The basics of 2D DIGE

Technika dwuwymiarowej (2D) elektroforezy żelowej jest potężnym narzędziem do rozdzielania złożonych mieszanin białek, ale od czasu jej powstania w połowie lat 70-tych, zyskała piętno bardzo trudnej aplikacji do opanowania i była generalnie używana do jej najlepszego efektu przez ekspertów. Wprowadzenie komercyjnie dostępnych immobilizowanych gradientów pH na początku lat 90. zapewniło lepszą odtwarzalność i łatwiejsze protokoły, co doprowadziło do wyraźnego wzrostu popularności tej techniki.

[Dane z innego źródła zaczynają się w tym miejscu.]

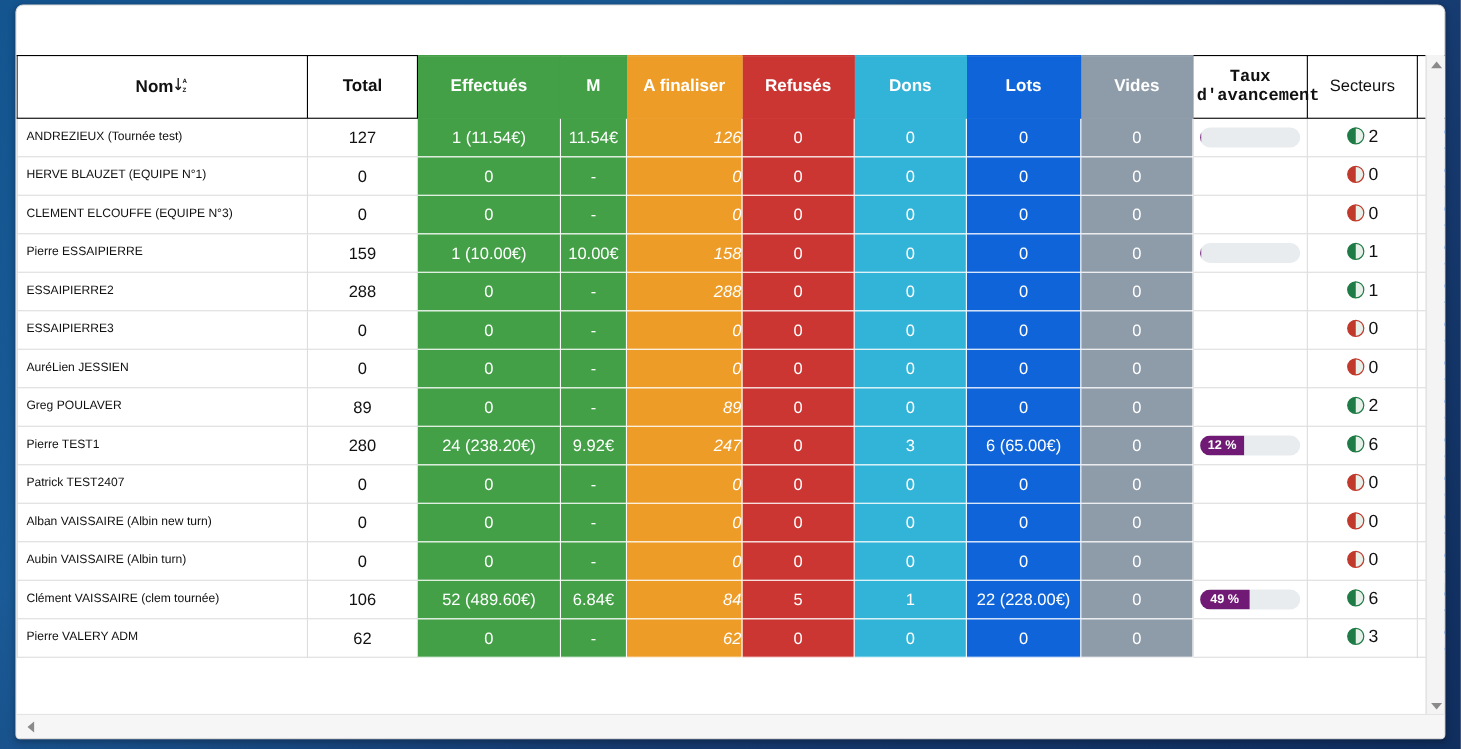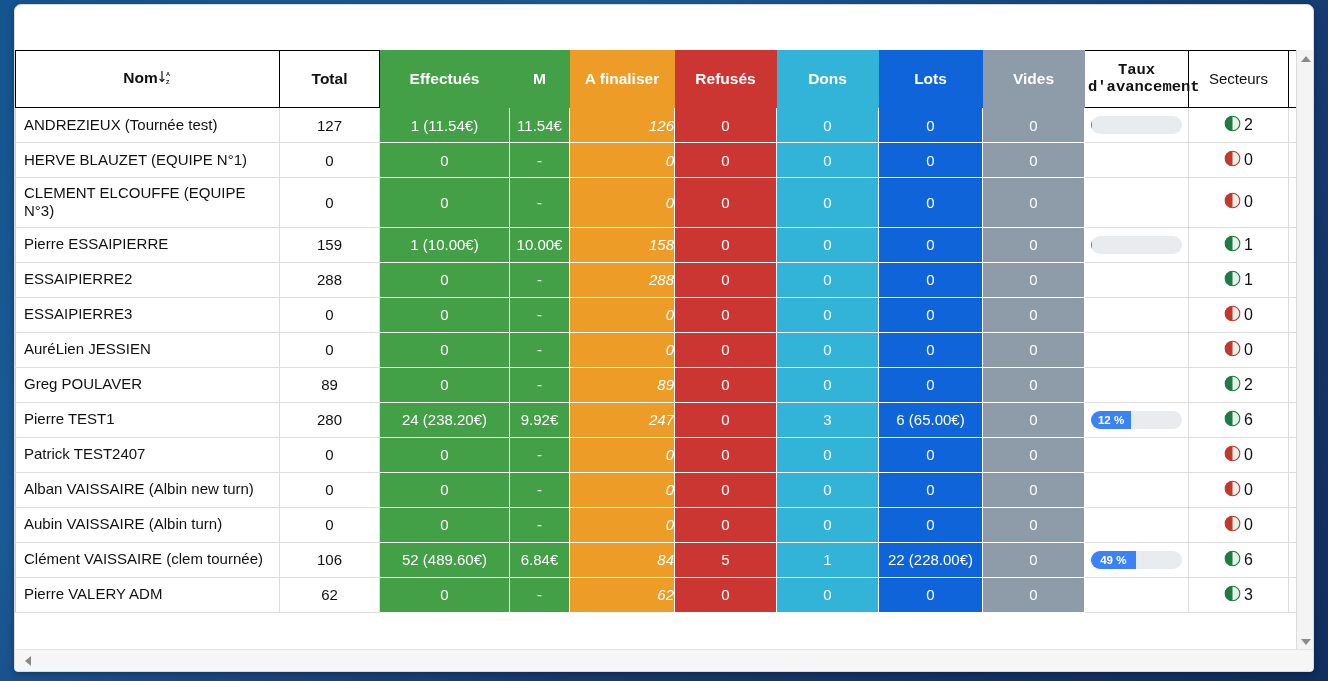--- a/index.html
+++ b/index.html
@@ -81,21 +81,21 @@
   thead th.c-lot   { width: 104px; background: #0f64d9; color: #fff; border-color:#0f64d9;margin-top:19px;}
   thead th.c-vid   { width: 102px; background: #8e9ba8; color: #fff; border-color:#8e9ba8;}
   thead th.c-taux  { width: 104px; font-family: Liberation Mono, monospace; }
   thead th.c-sec   { width: 100px; font-weight: normal; font-size:15px; }
   thead th.c-exp   { width: 36px;  }
 
   tbody td { height: 35px; text-align: center; font-size: 15px; }
   tbody td.nom {
     text-align: left;
     padding: 6px 8px;
-    font-size: 15px;
+    font-size: 11px;
     color: #111;
     line-height: 1.22;
     border-color: #dddddd;
     border-left-color: #cfcfcf;
   }
   tbody td.total { color: #111; border-color: #dddddd; }
   tbody td.eff  { background: #43a047; color:#fff; border-color:#ffffff; }
   tbody td.m    { background: #43a047; color:#fff; border-color:#ffffff; }
   tbody td.fin  { background: #ed9c28; color:#fff; border-color:#ffffff; font-style: italic; text-align: right; }
   tbody td.ref  { background: #cb3532; color:#fff; border-color:#ffffff; }
@@ -110,21 +110,21 @@
   .pbar {
     position: relative;
     height: 18px;
     width: 100%;
     background: #e8ecee;
     border-radius: 9px;
     overflow: hidden;
   }
   .pfill {
     position: absolute; left: 0; top: 0; bottom: 0;
-    background: #3b82f6;
+    background: #701a75;
     color: #fff;
     font-size: 11.5px;
     font-weight: bold;
     display: flex; align-items: center; justify-content: center;
     white-space: nowrap;
     overflow: hidden;
   }
 
   
   .sec-wrap { display: flex; align-items: center; justify-content: center; gap: 3px; }

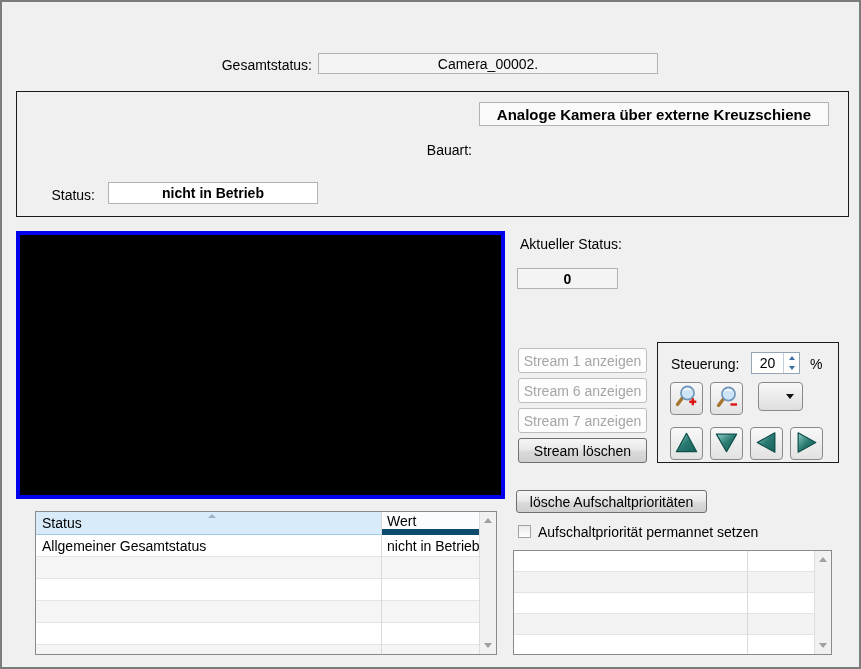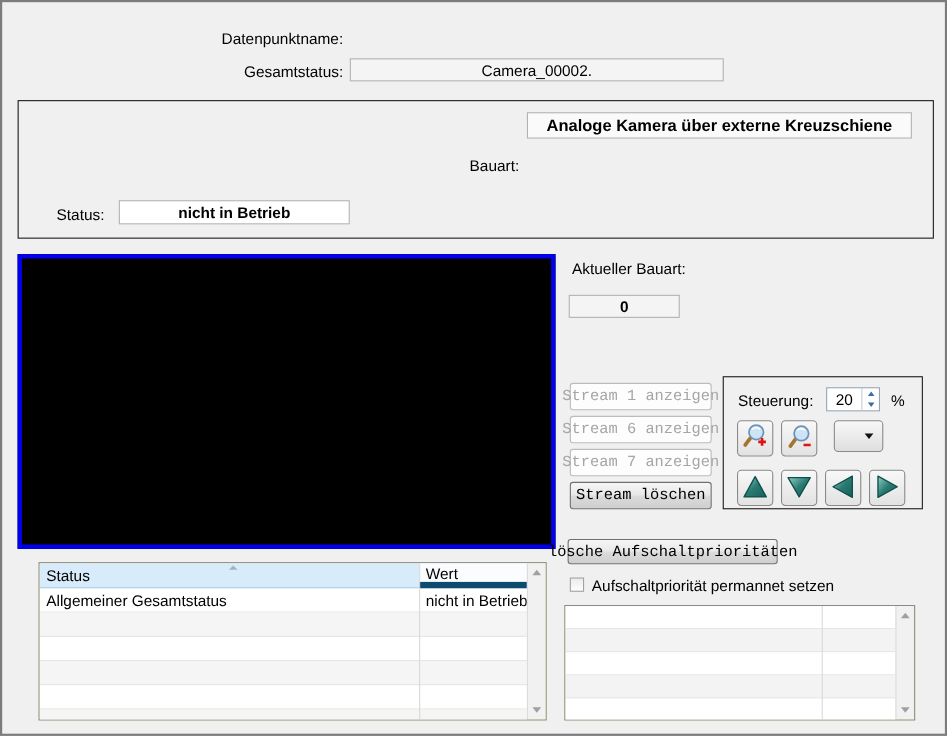--- a/index.html
+++ b/index.html
@@ -18,21 +18,21 @@
   }
   .field.white{background:#ffffff;}
   .field.bold{font-weight:bold;}
   .groupbox{border:1px solid #1c1c1c;box-sizing:border-box;}
   .video{
     background:#000;border:4px solid #0000ee;box-sizing:border-box;
   }
   .btn{
     box-sizing:border-box;border-radius:3px;font-size:14px;
     display:flex;align-items:center;justify-content:center;
-    font-family:Liberation Mono, monospace;white-space:nowrap;
+    font-family:Liberation Sans, sans-serif;white-space:nowrap;
   }
   .btn.disabled{
     background:#fdfdfd;border:1px solid #bcbcbc;color:#a6a6a6;
   }
   .btn.enabled{
     background:linear-gradient(#f6f6f6,#e9e9e9 45%,#dadada 55%,#cfcfcf);
     border:1px solid #707070;color:#000;cursor:pointer;
   }
   .iconbtn{
     box-sizing:border-box;width:33px;height:33px;border-radius:4px;
@@ -74,36 +74,35 @@
   .tri-dn-gray{width:0;height:0;border-left:4px solid transparent;border-right:4px solid transparent;border-top:5px solid #a0a0a0;}
   .hdr{background:#d8ebfa;border-bottom:1px solid #9ecae4;}
   .hdr2{background:#fafcfe;border-bottom:6px solid #0c4a6e;}
   .sortmark{width:0;height:0;border-left:4px solid transparent;border-right:4px solid transparent;border-bottom:4px solid #9db4c8;position:absolute;}
 </style>
 </head>
 <body>
 
 <div class="window">
 
-  <div class="abs lbl" style="left:0;top:25px;width:310px;text-align:right;">Datenpunktname:</div>
 
   <div class="abs lbl" style="left:0;top:55px;width:310px;text-align:right;">Gesamtstatus:</div>
   <div class="abs field" style="left:316px;top:51px;width:340px;height:21px;">Camera_00002.</div>
 
   <div class="abs groupbox" style="left:14px;top:89px;width:833px;height:126px;">
     <div class="abs lbl" style="left:330px;top:15px;width:125px;text-align:right;margin-top:35px;">Bauart:</div>
     <div class="abs field bold" style="left:462px;top:10px;width:350px;height:24px;font-size:15px;background:#fafafa;">Analoge Kamera über externe Kreuzschiene</div>
 
     <div class="abs lbl" style="left:0;top:95px;width:78px;text-align:right;">Status:</div>
     <div class="abs field white bold" style="left:91px;top:90px;width:210px;height:22px;">nicht in Betrieb</div>
   </div>
 
   <div class="abs video" style="left:14px;top:229px;width:489px;height:268px;"></div>
 
-  <div class="abs lbl" style="left:518px;top:234px;">Aktueller Bauart:</div>
+  <div class="abs lbl" style="left:518px;top:234px;">Aktueller Status:</div>
   <div class="abs field bold" style="left:515px;top:266px;width:101px;height:21px;">0</div>
 
   <div class="abs btn disabled" style="left:516px;top:346px;width:129px;height:25px;">Stream 1 anzeigen</div>
   <div class="abs btn disabled" style="left:516px;top:376px;width:129px;height:25px;">Stream 6 anzeigen</div>
   <div class="abs btn disabled" style="left:516px;top:406px;width:129px;height:25px;">Stream 7 anzeigen</div>
   <div class="abs btn enabled" style="left:516px;top:436px;width:129px;height:25px;">Stream löschen</div>
 
   <div class="abs groupbox" style="left:655px;top:340px;width:182px;height:121px;">
     <div class="abs lbl" style="left:13px;top:13px;">Steuerung:</div>
 

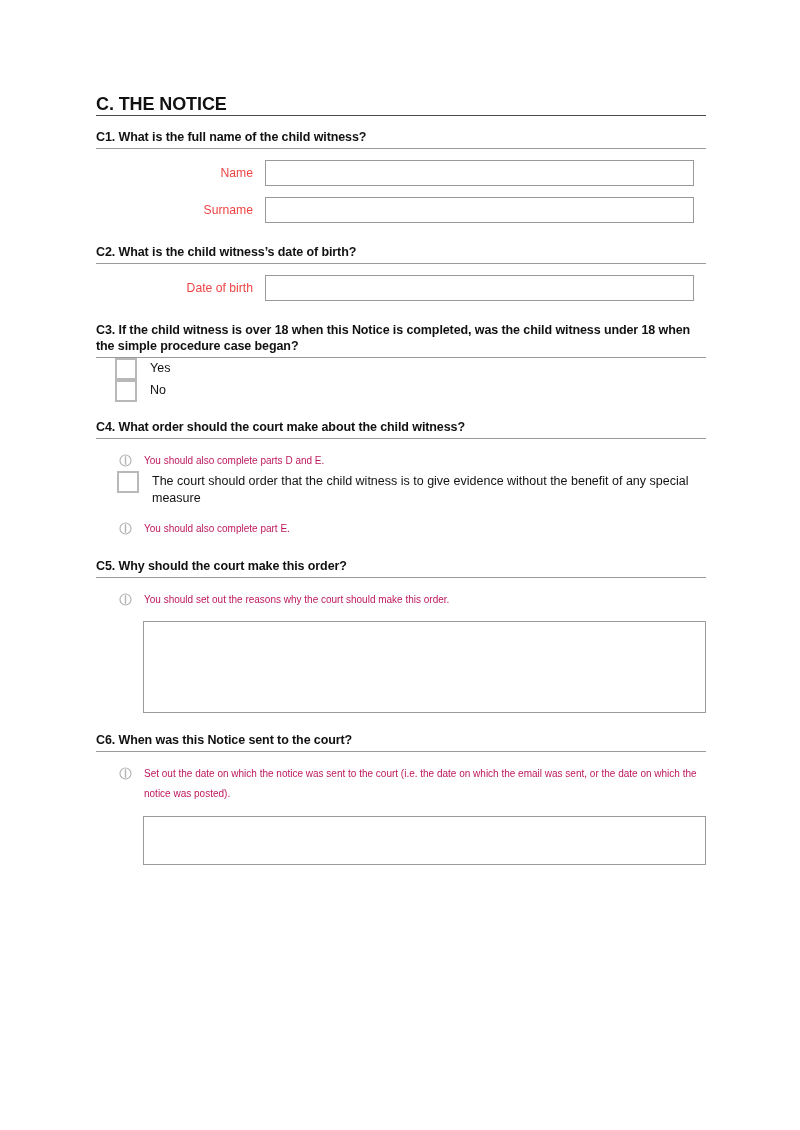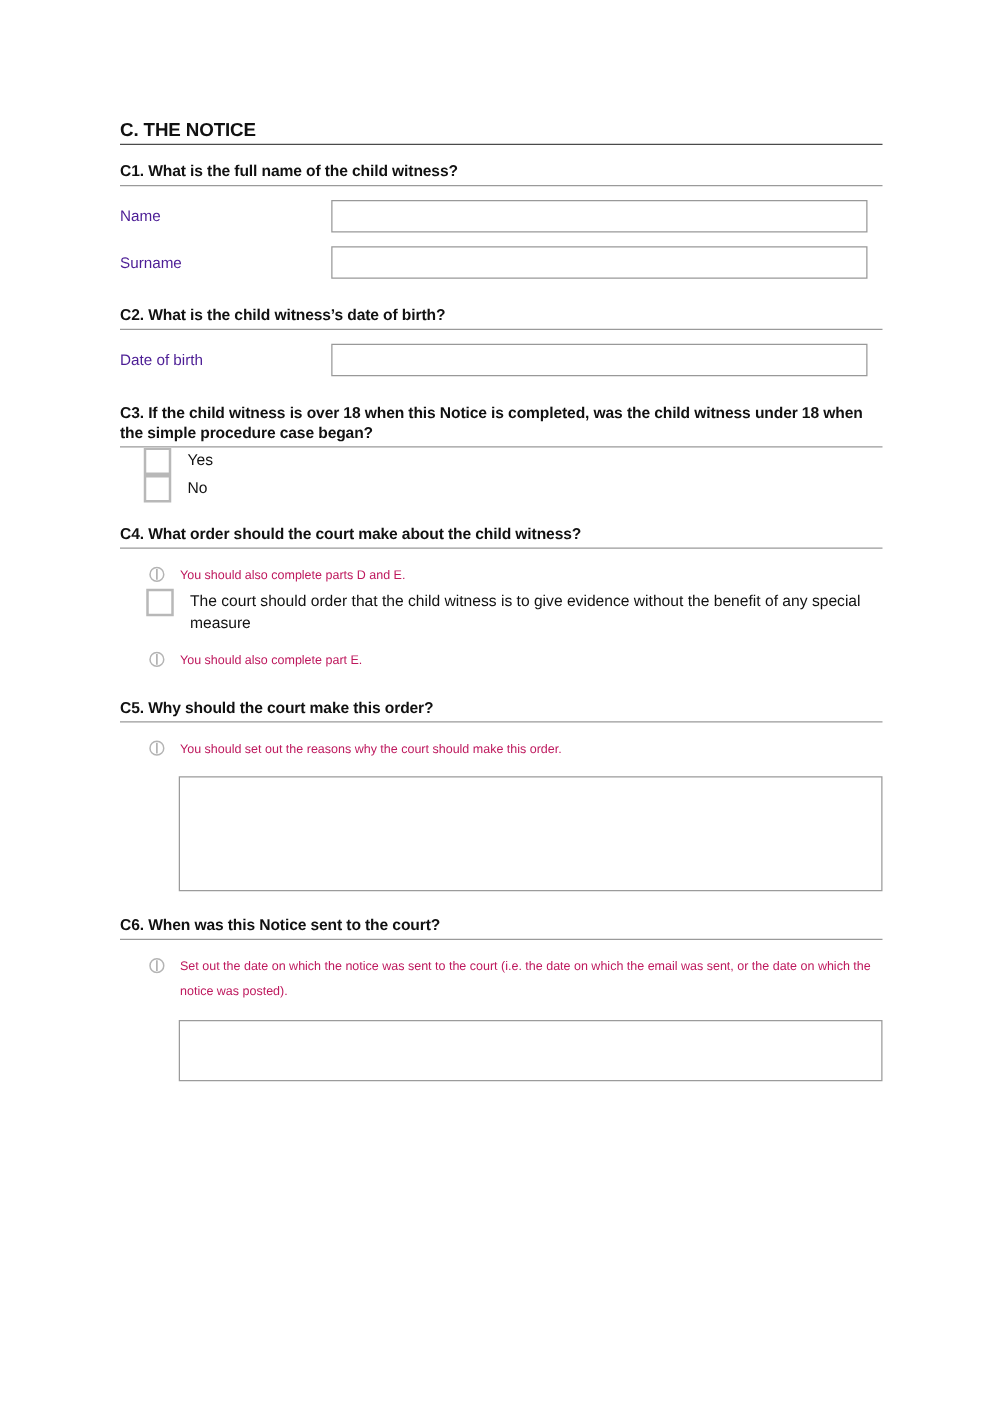--- a/index.html
+++ b/index.html
@@ -26,21 +26,21 @@
 
   .content {
     position: absolute;
     left: 96px;
     top: 97px;
     width: 610px;
   }
 
   
   .section-title {
-    font-size: 15px;
+    font-size: 18px;
     font-weight: bold;
     color: #111111;
     letter-spacing: -0.1px;
     font-stretch: condensed;
     line-height: 15px;
     margin: 0 0 3px 0;
   }
   .rule-dark {
     height: 0;
     border-top: 1.3px solid #4a4a4a;
@@ -68,23 +68,24 @@
 
   
   .field-row {
     display: flex;
     align-items: center;
     height: 26px;
     margin-top: 11px;
   }
   .field-label {
     width: 169px;
+    text-align: right;
     padding-right: 12px;
     font-size: 12.2px;
-    color: #4c1d95;
+    color: #ef4444;
     line-height: 15px;
     box-sizing: border-box;
   }
   .field-box {
     width: 429px;
     height: 26px;
     border: 1px solid #999999;
     background: #ffffff;
     box-sizing: border-box;
   }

Jednakże zmienność między żelami była nadal trudna do kontrolowania bez użycia replik technicznych. W połowie lat 90-tych (w tym samym czasie co narodziny „proteomiki”), koncepcja multipleksowania znakowanych fluorescencyjnie białek do separacji w żelu 2D została zrealizowana przez grupę Jona Mindena i doprowadziła do możliwości zaprojektowania eksperymentów w taki sposób, aby praktycznie wyeliminować zmienność żel-żel, co spowodowało, że repliki biologiczne są wykorzystywane do analizy statystycznej z możliwością wykrycia bardzo małych zmian we względnej obfitości białek. Technologia ta jest określana jako elektroforeza różnicowa w żelu 2D (2D DIGE).